If you are worried about that effect, you could do the augmentation on your full data set and then “redivide” all the data into the subsets randomly, so that the augmented data is fairly distributed among all three sets (train, cross validation/dev and test).

Also note that you can make it fair by starting your training over from scratch, not from the weights previously learned. The point is that you’re adding at least part of the augmented data to the training set, right? If you are just resetting everything and starting over, then the model has not “seen” any of the data before from a logical perspective. You’ve seen it, but the real point is to make the training fair.

TMosh · April 11, 2024, 4:25pm

What exactly does “based on test set” mean?

You’re never going to use the test set for training - only as a final check of how well your completed system works.

rmwkwok · April 12, 2024, 1:17am

Hello @jaejun02,

[edit: I was quoting DLS lectures in this reply. For free access to them, check this reply below]

I don’t think collecting or augmenting new data with reference to the test set is really an issue.

In the upcoming Course 3 (for example, the “Addressing Data Mismatch” video) , we are going to see that if the test data has a different distribution from the training data, we can address that mismatch.

I would also like to mention “production data” which is the data seen by the model in production time.
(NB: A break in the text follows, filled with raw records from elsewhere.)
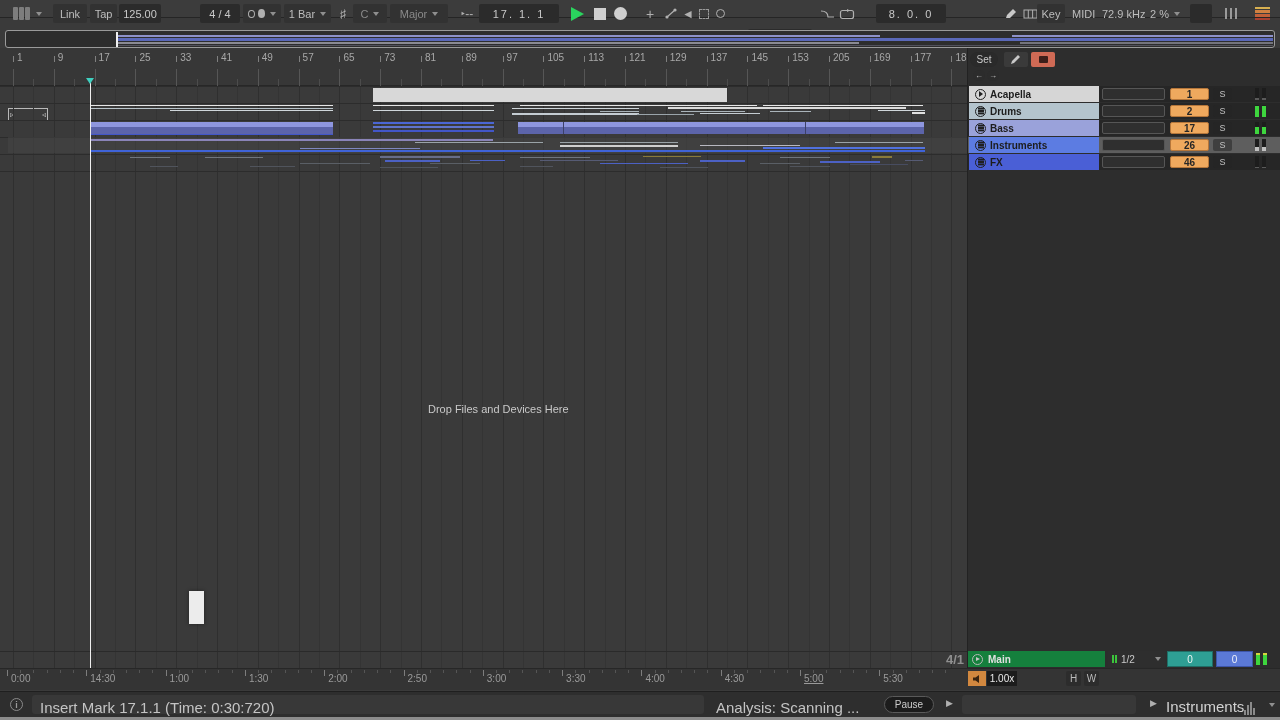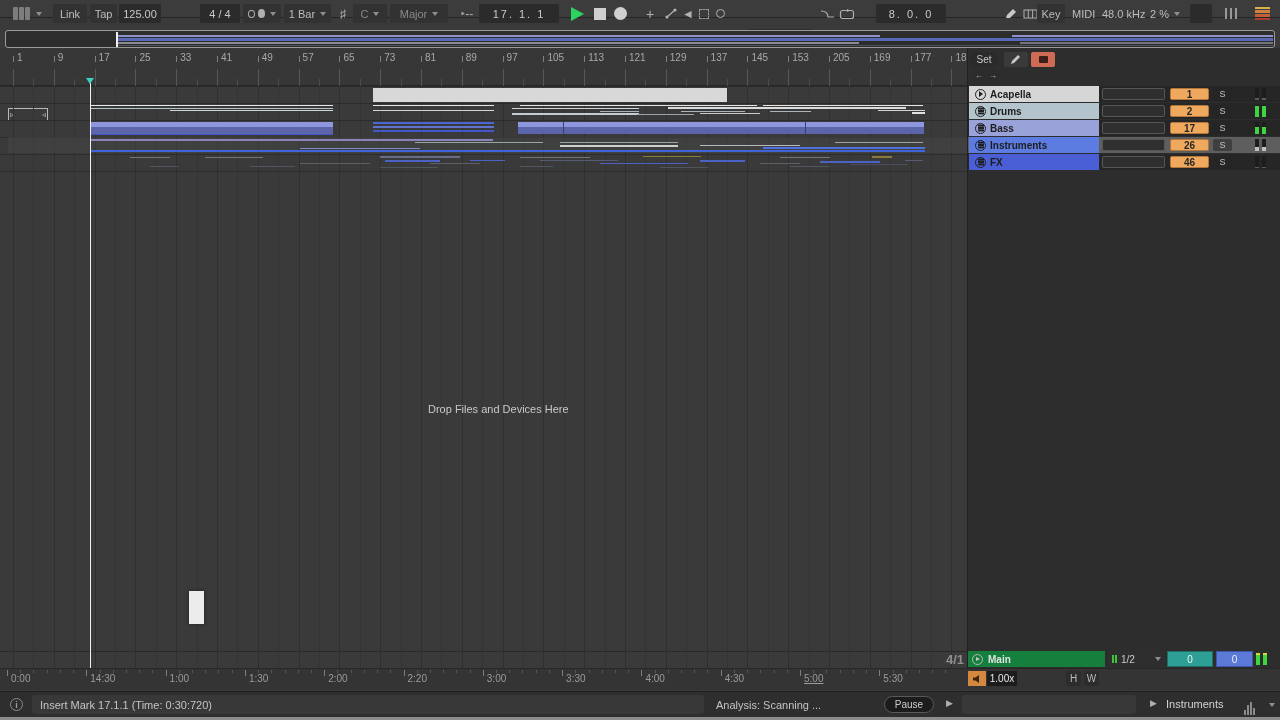"48.0 kHz" div.tb { text: 48.0 -> 72.9 }
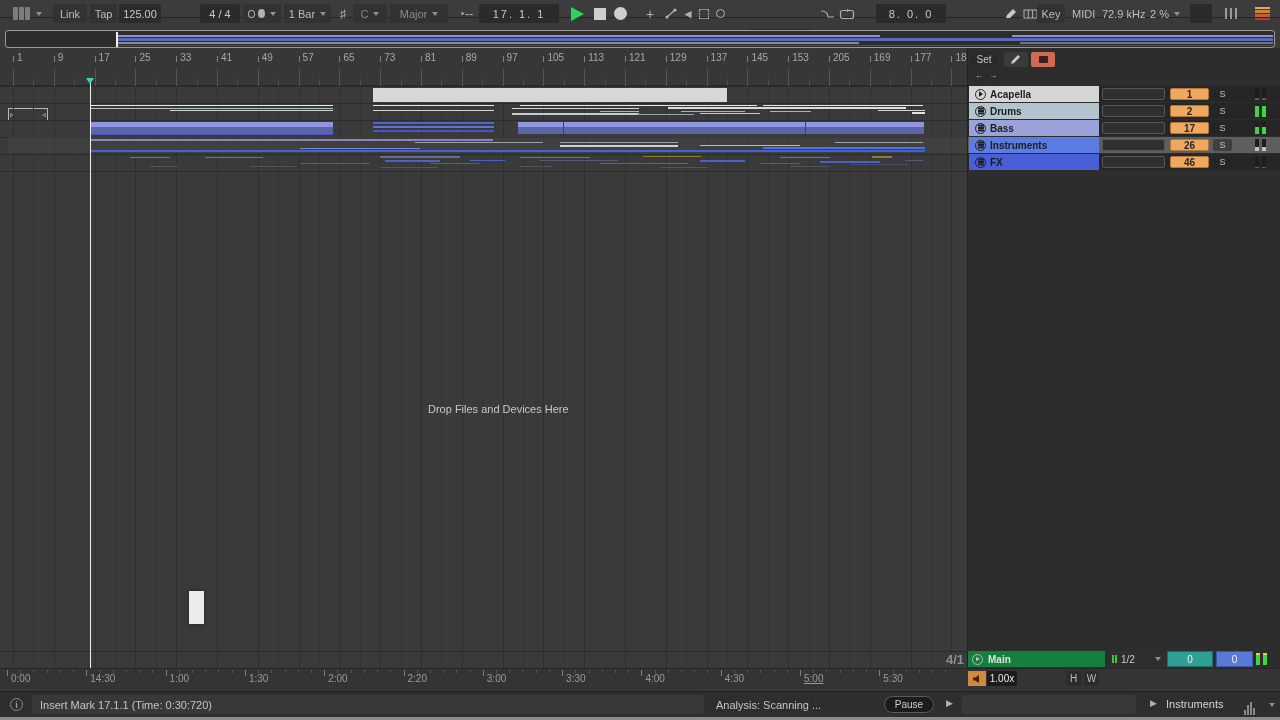"2:20" div.time-lab { text: 2:20 -> 2:50 }
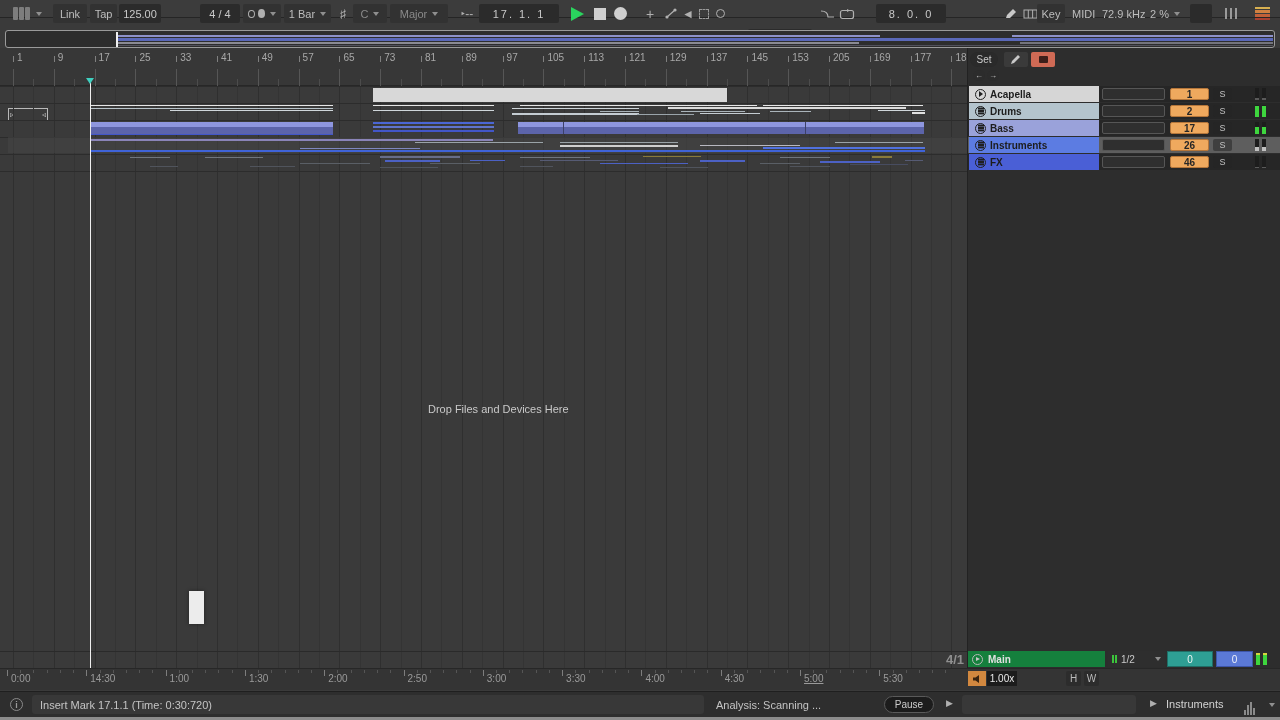"Insert Mark 17.1.1 (Time: 0:30:720)" .sb-text { font-size: 11px -> 15px }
We want our train/dev/test data to all match with production data, or dev/test at least. The key is, to match, we need to look. In fact, in C3 W2 “Error Analysis”, it will give examples of what to look for.

Cheers,
Raymond

jaejun02 · April 12, 2024, 2:08pm

Hello, thanks for the reply!

After reading your’s and other’s reply, I still kind of think that referring to the test set and augmenting your data such that it is similar to the test set still poses the problem of contamination. Rather, wouldn’t it be better to refer to dev set when augmenting, then the leave test set untouched, such that it will give more accurate (non-optimistic) generalization score? Because if you train your model on data that are similar to test set than your model naturally gets to perform well on test set, right?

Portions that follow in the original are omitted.